Need answers regarding MongoDB set up on local machine for lot of data


I have data more than 200gb and it is in JSON and CSV format and more than 300millian rows (documents).

I want to store it in MongoDB Database. I want to know that what requirement of the machine to handle this process like store and retrieval and manipulation of data. Also what time it would take to search data from whole data?


Solution

  • IMO, technical choice depends on your data structure and how to use these data. Below answer assumed you store all the data into a single collection in a single mongodb instance in a single machine.


    I did an experiment in the past to test the performance of mongodb with large data.
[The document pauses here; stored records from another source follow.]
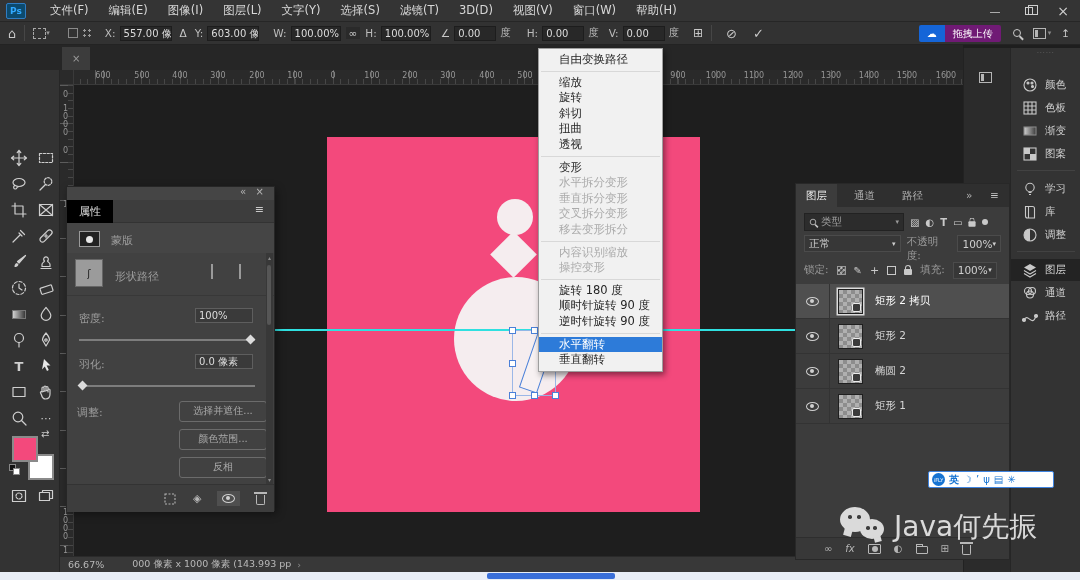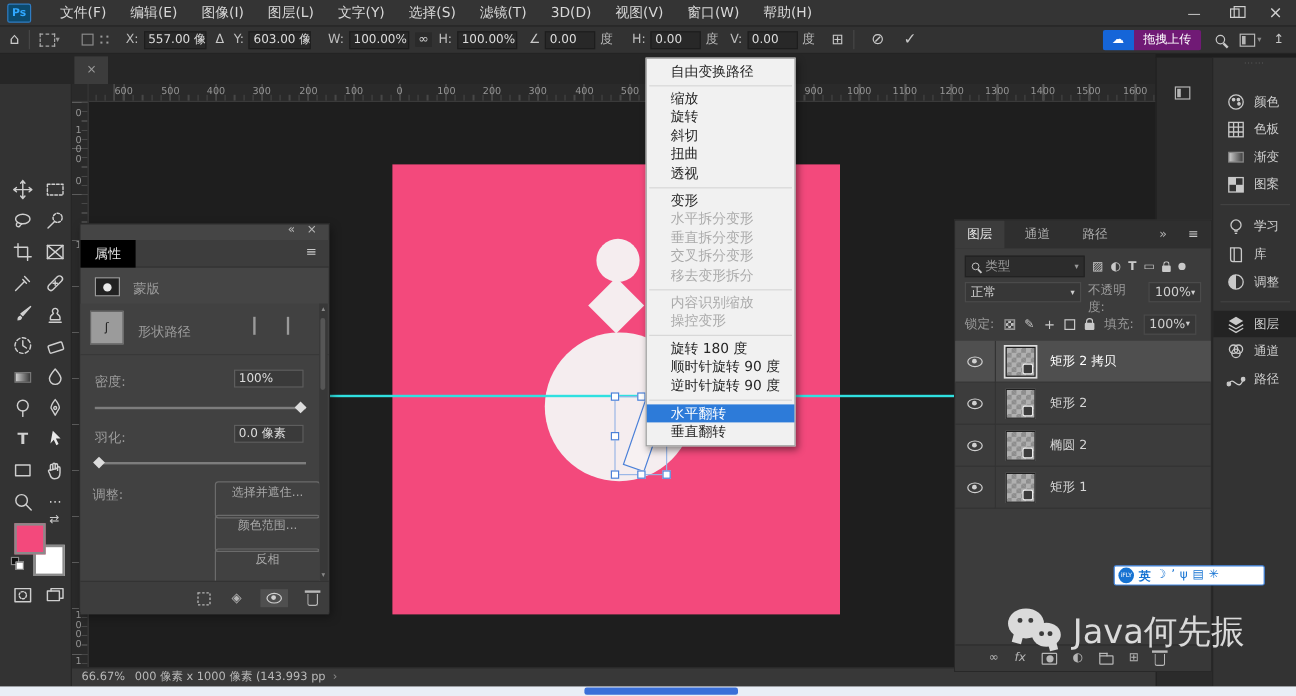--- a/index.html
+++ b/index.html
@@ -87,7 +87,7 @@
 .pbtnicon{width:17px;height:14px;border:1px solid #9a9a9a;position:relative}
 .slider{position:absolute;height:2px;background:#7d7d7d}
 .sthumb{position:absolute;width:7px;height:7px;background:#dcdcdc;transform:rotate(45deg);top:-3px}
-.padjbtn{position:absolute;left:112px;width:88px;height:31px;border:1px solid #6b6b6b;border-radius:3px;color:#a8a8a8;font-size:10px;text-align:center;line-height:17px}
+.padjbtn{position:absolute;left:112px;width:88px;height:21px;border:1px solid #6b6b6b;border-radius:3px;color:#a8a8a8;font-size:10px;text-align:center;line-height:17px}
 .pbar{position:absolute;left:0;top:297px;width:100%;height:28px;background:#3d3d3d;border-top:1px solid #333;display:flex;align-items:center;gap:16px;padding-left:96px}
 .pscroll{position:absolute;right:1px;top:66px;width:7px;height:231px;background:#383838;color:#8a8a8a;font-size:6px;text-align:center}
 

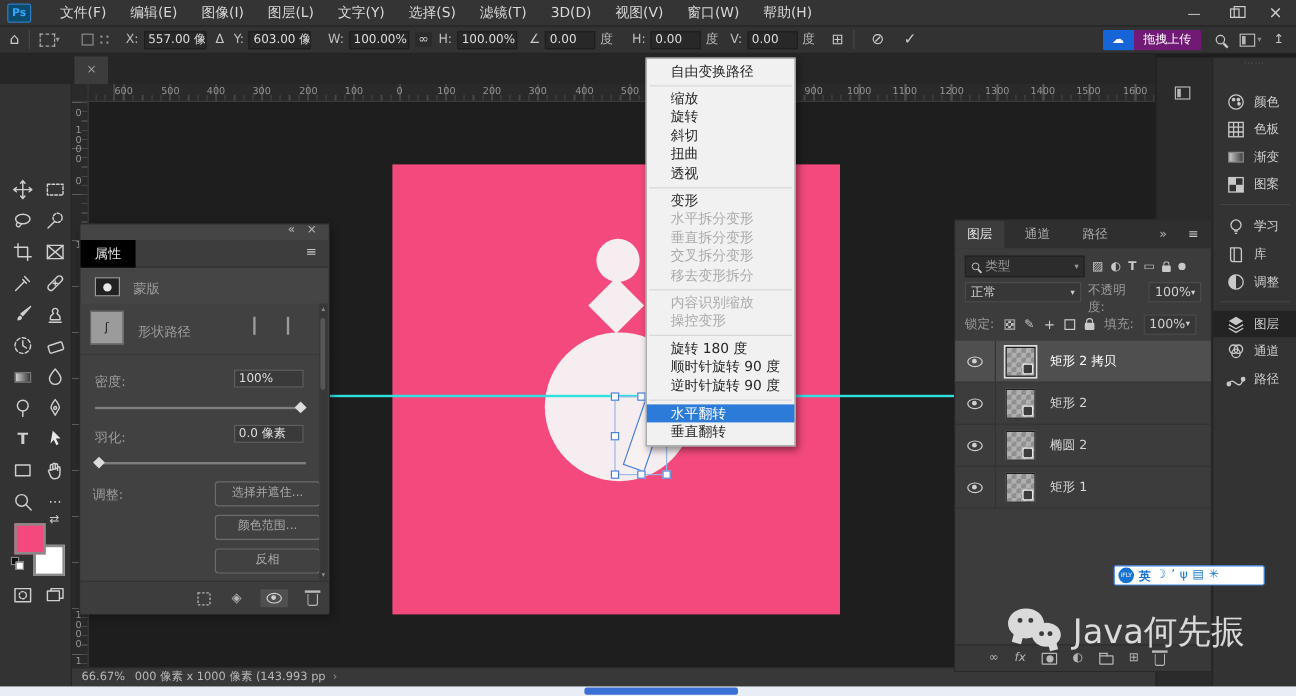--- a/index.html
+++ b/index.html
@@ -676,7 +676,7 @@
 
   <div class="abs statusbar">
     <span style="margin-left:8px">66.67%</span>
-    <span style="margin-left:8px">000 像素 x 1000 像素 (143.993 pp</span>
+    <span style="margin-left:28px">000 像素 x 1000 像素 (143.993 pp</span>
     <span style="margin-left:6px;color:#8a8a8a">›</span>
   </div>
I will share the result to you.

    Data volume

    • Amount of data: 1 Billion
    • document format: 4 fields(ObjectID + Int + String + Date) ~ 200Bytes/document
    • All documents are stored into one collection

    Hardware

    • CPU: Intel(R) Xeon(R) CPU E5-2620 v2 @ 2.10Ghz(4 cores)
    • RAM: 32GB
    • Disk: 2TB LSI MRSASRoMB-8i SCSI Disk Device

    Software

    • OS: Redhat Sever6.4-X86-64 with Ext4
    • Mongodb: 3.2 x64 (engine: wireTiger, cacheSize set to 28GB)

    Test result

    Insert performance

    Before index creation: No additional index(only default _id index) After index creation: Add one more index on the string field

    ╔══════════════════════╦═══════════════════════╦══════════════════════╗
    ║                      ║ Before index creation ║ After index creation ║
    ╠══════════════════════╬═══════════════════════╬══════════════════════╣
    ║ Single thread insert ║ 656/s - 746/s         ║ 534/s - 712/s        ║
    ║ 10 Threads insert    ║ 3817/s - 3964/s       ║ 3306/s - 3389/s      ║
    ╚══════════════════════╩═══════════════════════╩══════════════════════╝
    

    Query performance

    Query by the string field.

    ╔═══════════════════╦═══════════════════════╦══════════════════════╗
    ║                   ║ Before index creation ║ After index creation ║
    ╠═══════════════════╬═══════════════════════╬══════════════════════╣
    ║ Return 1 document ║ 1268904 ms            ║ 15 ms                ║
    ╚═══════════════════╩═══════════════════════╩══════════════════════╝
    

    Build index

    If build index on string field after already 1 Billion documents in the collection, it takes ~3 hours to finish.

    RAM consumption

    In the insert test, when all the cahce(28GB) runs out, the insert speed will drop.

    Conclusion

    1. No big different between before index & after index in insert performance.(In my condition, not sure when created a lot of indexes)

    2. Mongodb tend to use as much as RAM it can, if you have large hot data, you'd better provide large RAM to it.

    3. If built good index, then the query performance is good at Billion data level.

    4. Build index on large data will cost you a lot of time.